> **ASSIGNMENT**
The entries are to be reproduced verbatim, and their pictures left out.

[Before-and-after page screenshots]
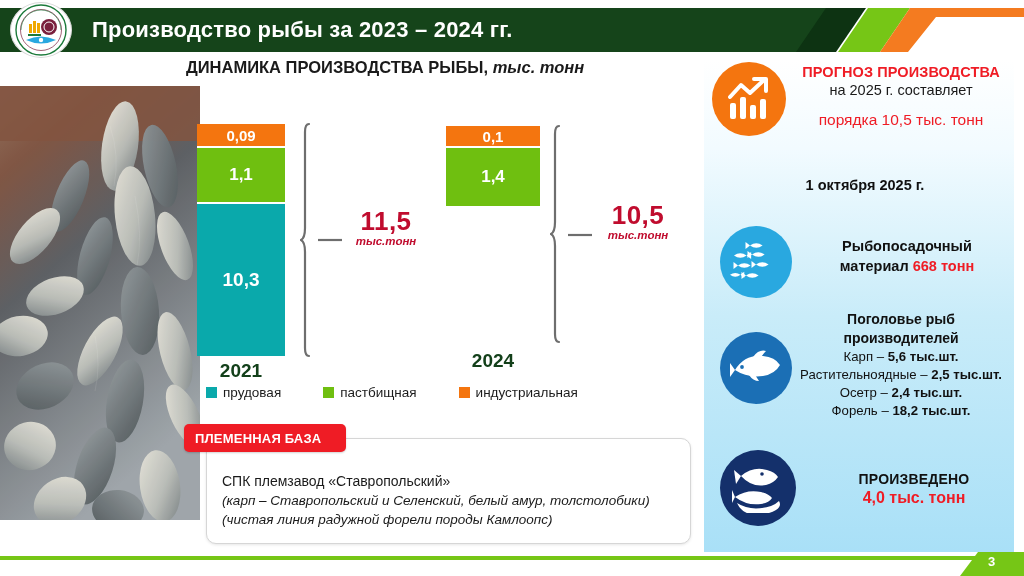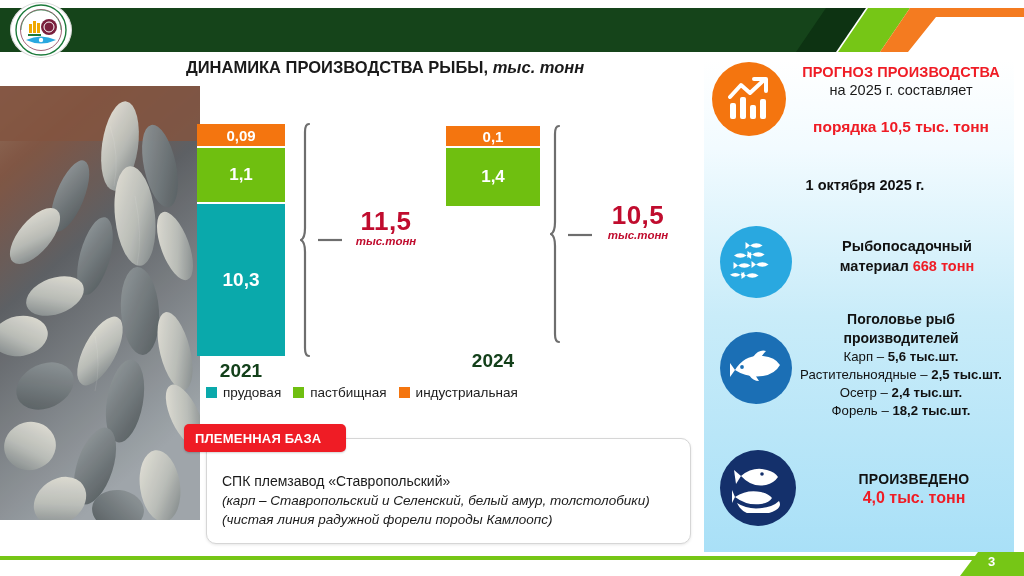--- a/index.html
+++ b/index.html
@@ -153,6 +153,7 @@
     <div class="hdr-dark-chev"></div>
     <div class="hdr-green-chev"></div>
     <div class="hdr-orange-chev"></div>
+    <div class="hdr-title">Производство рыбы за 2023 – 2024 гг.</div>
   </div>
 
   <div class="logo">

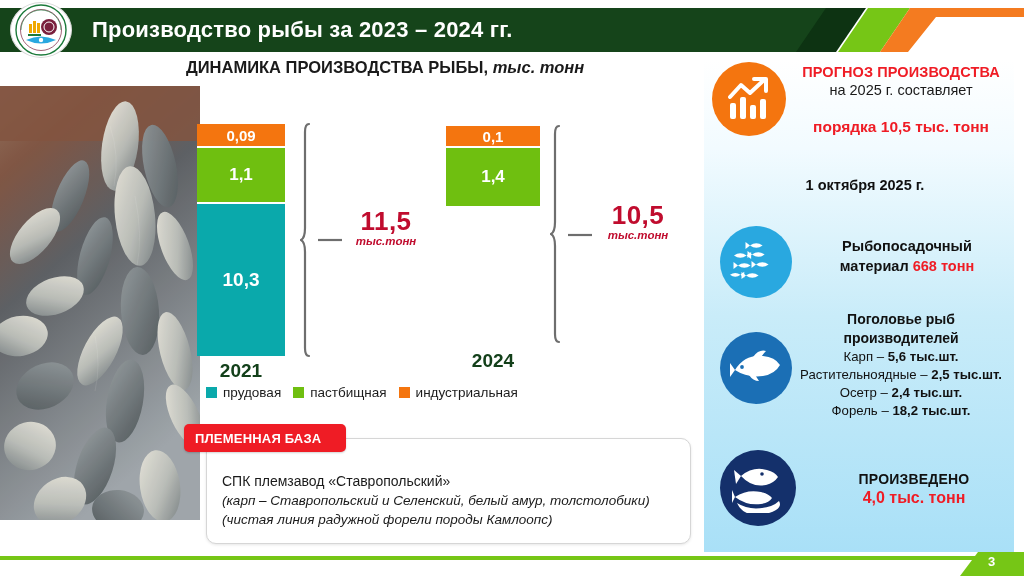--- a/index.html
+++ b/index.html
@@ -116,7 +116,7 @@
   .forecast-txt { position:absolute; left:88px; top:4px; width:218px; text-align:center; }
   .forecast-txt .t1 { color:#ef1c25; font-size:14.5px; font-weight:bold; letter-spacing:0.1px; }
   .forecast-txt .t2 { color:#1a1a1a; font-size:14.5px; margin-top:2px; }
-  .forecast-txt .t3 { color:#ef1c25; font-size:15.5px; font-weight:bold; margin-top:20px; }
+  .forecast-txt .t3 { color:#ef1c25; font-size:15.5px; font-weight:normal; margin-top:13px; }
 
   .oper { position:absolute; left:16px; top:115px; width:290px; text-align:center;
           color:#111; font-size:14.5px; font-weight:bold; line-height:20px; }

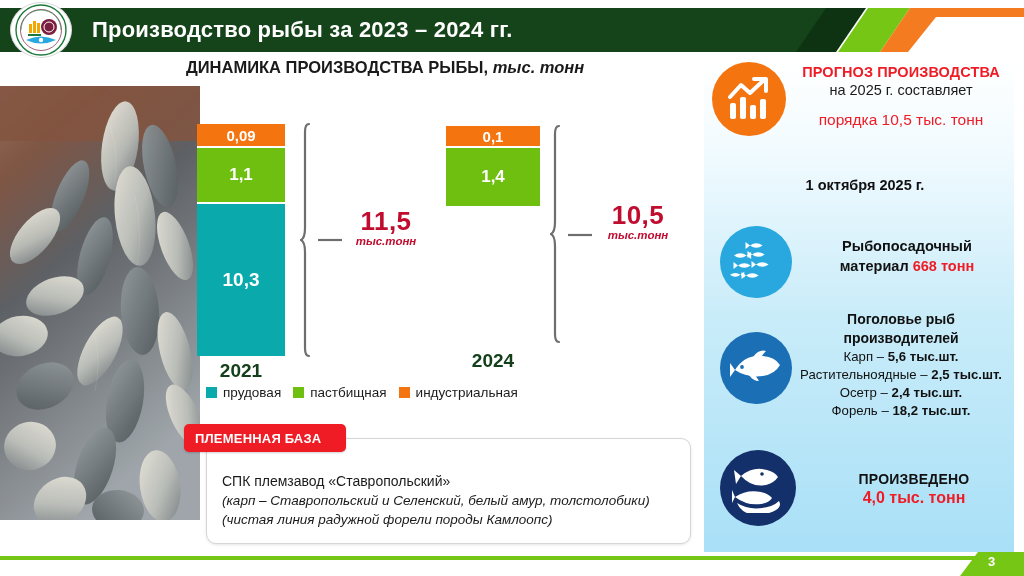--- a/index.html
+++ b/index.html
@@ -82,7 +82,7 @@
   .brace { position:absolute; }
 
   .legend {
-    position:absolute; left:206px; top:385px; display:flex; gap:12px; align-items:center;
+    position:absolute; left:206px; top:385px; display:flex; gap:42px; align-items:center;
     font-size:13.5px; color:#1c1c1c;
   }
   .legend .it { display:flex; align-items:center; gap:6px; white-space:nowrap; }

> **REPLY TO THE EXERCISE**
--- a/index.html
+++ b/index.html
@@ -153,6 +153,7 @@
     <div class="hdr-dark-chev"></div>
     <div class="hdr-green-chev"></div>
     <div class="hdr-orange-chev"></div>
+    <div class="hdr-title">Производство рыбы за 2023 – 2024 гг.</div>
   </div>
 
   <div class="logo">

--- a/index.html
+++ b/index.html
@@ -116,7 +116,7 @@
   .forecast-txt { position:absolute; left:88px; top:4px; width:218px; text-align:center; }
   .forecast-txt .t1 { color:#ef1c25; font-size:14.5px; font-weight:bold; letter-spacing:0.1px; }
   .forecast-txt .t2 { color:#1a1a1a; font-size:14.5px; margin-top:2px; }
-  .forecast-txt .t3 { color:#ef1c25; font-size:15.5px; font-weight:bold; margin-top:20px; }
+  .forecast-txt .t3 { color:#ef1c25; font-size:15.5px; font-weight:normal; margin-top:13px; }
 
   .oper { position:absolute; left:16px; top:115px; width:290px; text-align:center;
           color:#111; font-size:14.5px; font-weight:bold; line-height:20px; }

--- a/index.html
+++ b/index.html
@@ -82,7 +82,7 @@
   .brace { position:absolute; }
 
   .legend {
-    position:absolute; left:206px; top:385px; display:flex; gap:12px; align-items:center;
+    position:absolute; left:206px; top:385px; display:flex; gap:42px; align-items:center;
     font-size:13.5px; color:#1c1c1c;
   }
   .legend .it { display:flex; align-items:center; gap:6px; white-space:nowrap; }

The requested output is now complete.